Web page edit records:
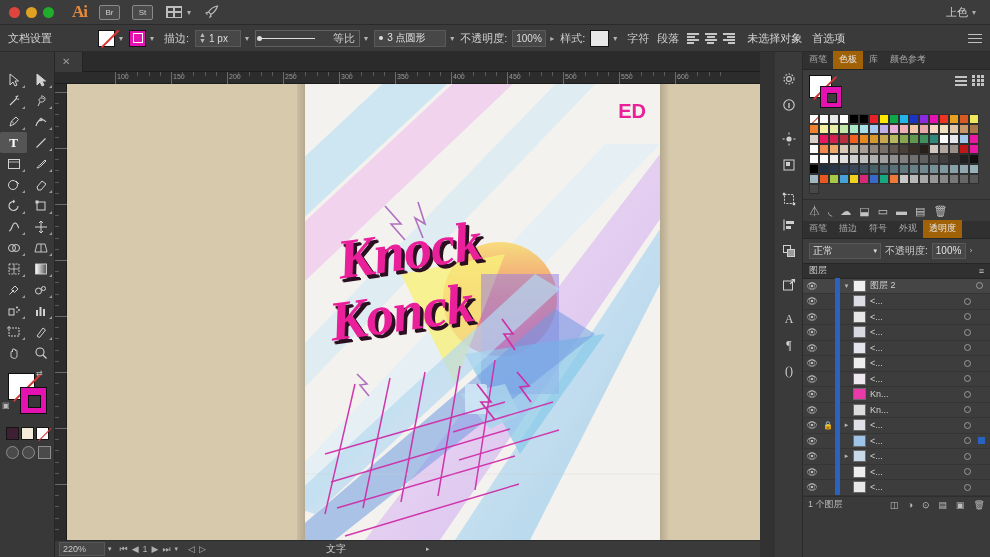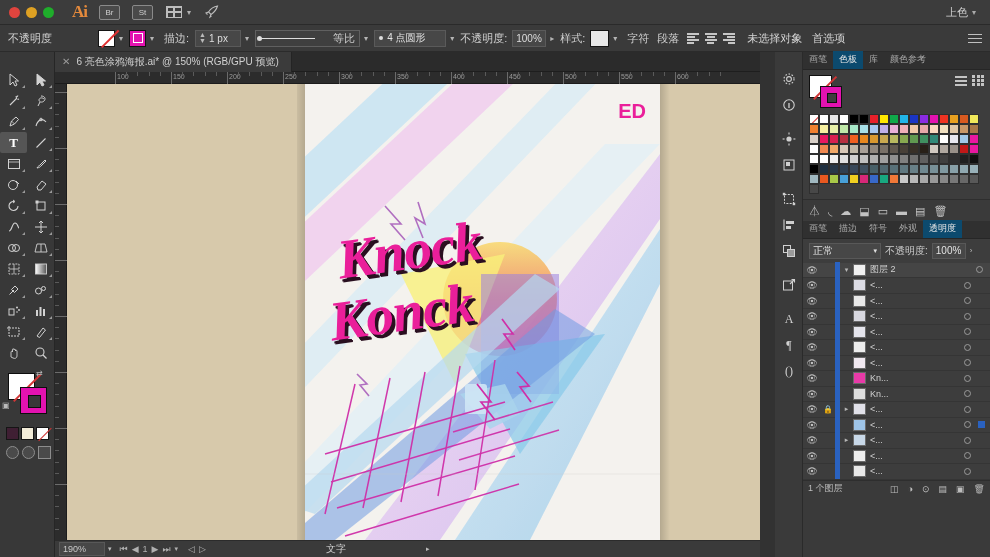"不透明度" span.cb-text { text: 不透明度 -> 文档设置 }
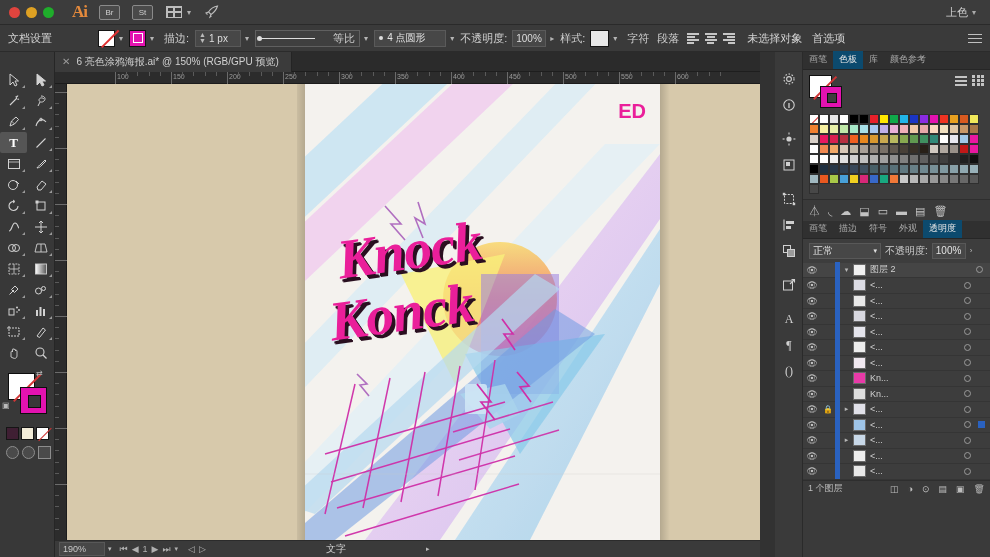"4 点圆形" span { text: 4 -> 3 }
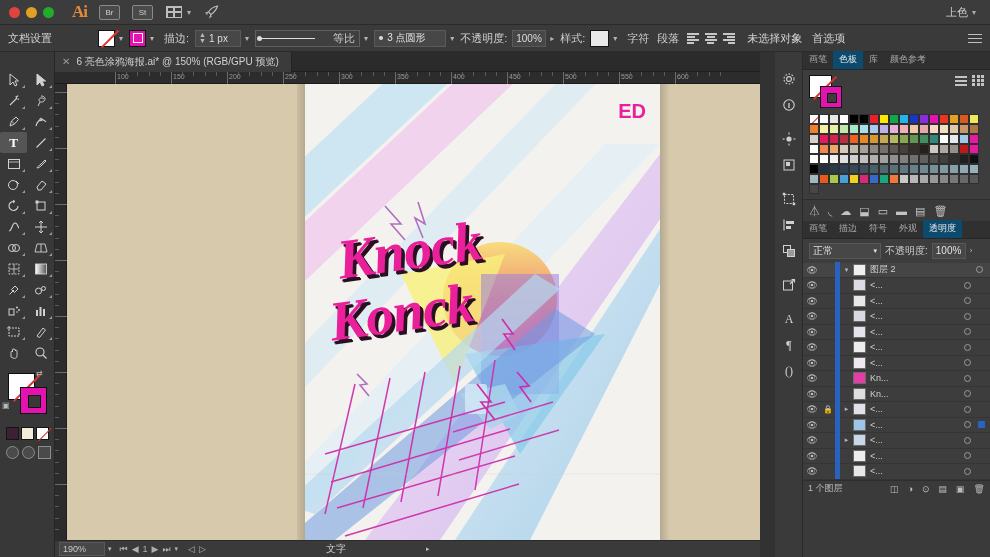"6 亮色涂鸦海报.ai* @ 150% (RGB/GPU" span { html: <span>6 亮色涂鸦海报.ai* @ 150% (RGB/GPU 预览)</span> -> none }
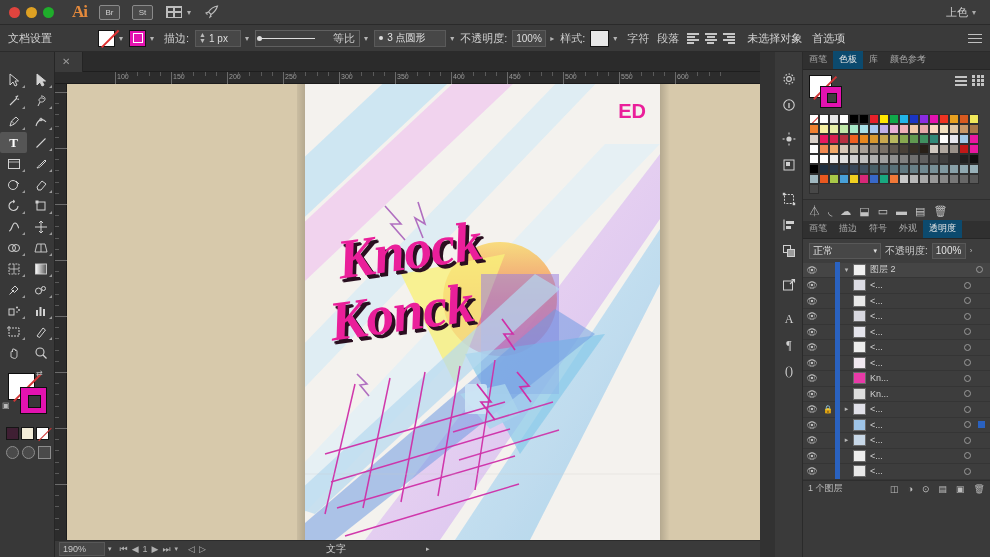"色板" .ptab.active { background: #0c4a6e -> #a16207 }
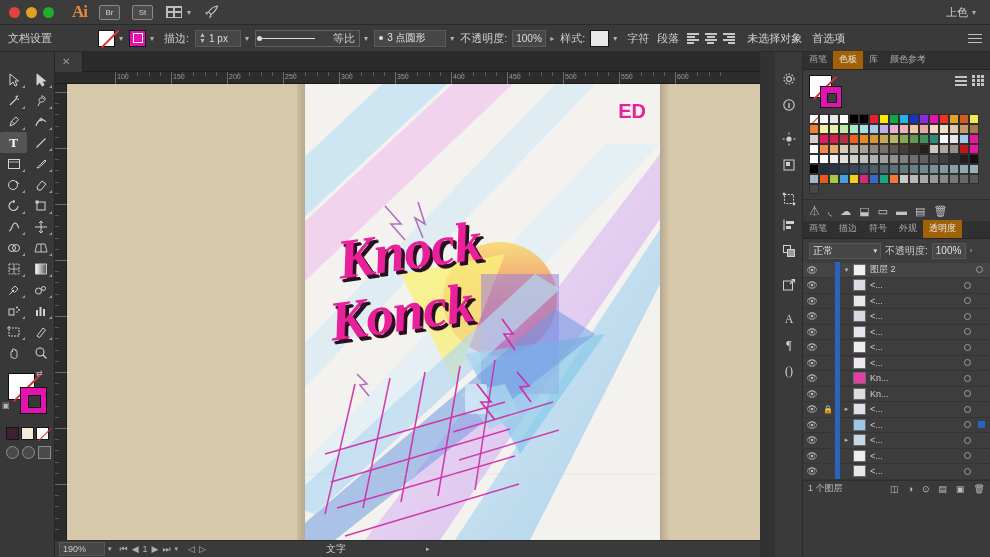"图层" div.layers-head { html: none -> <div> <span>图层</span> <span>≡</span> </div> }
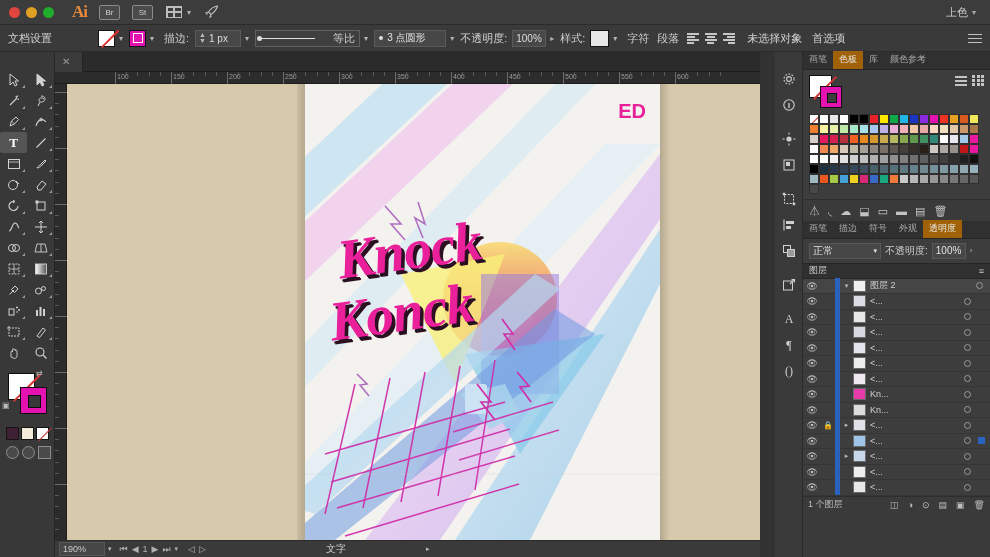"190%" span { text: 190% -> 220% }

_Exercise objective_:
Leave the pictures aside and transcribe only the lines from the one holding "background: #0c4a6e ->" through the final line of the records above.

_Written response_:
"色板" .ptab.active { background: #0c4a6e -> #a16207 }
"图层" div.layers-head { html: none -> <div> <span>图层</span> <span>≡</span> </div> }
"190%" span { text: 190% -> 220% }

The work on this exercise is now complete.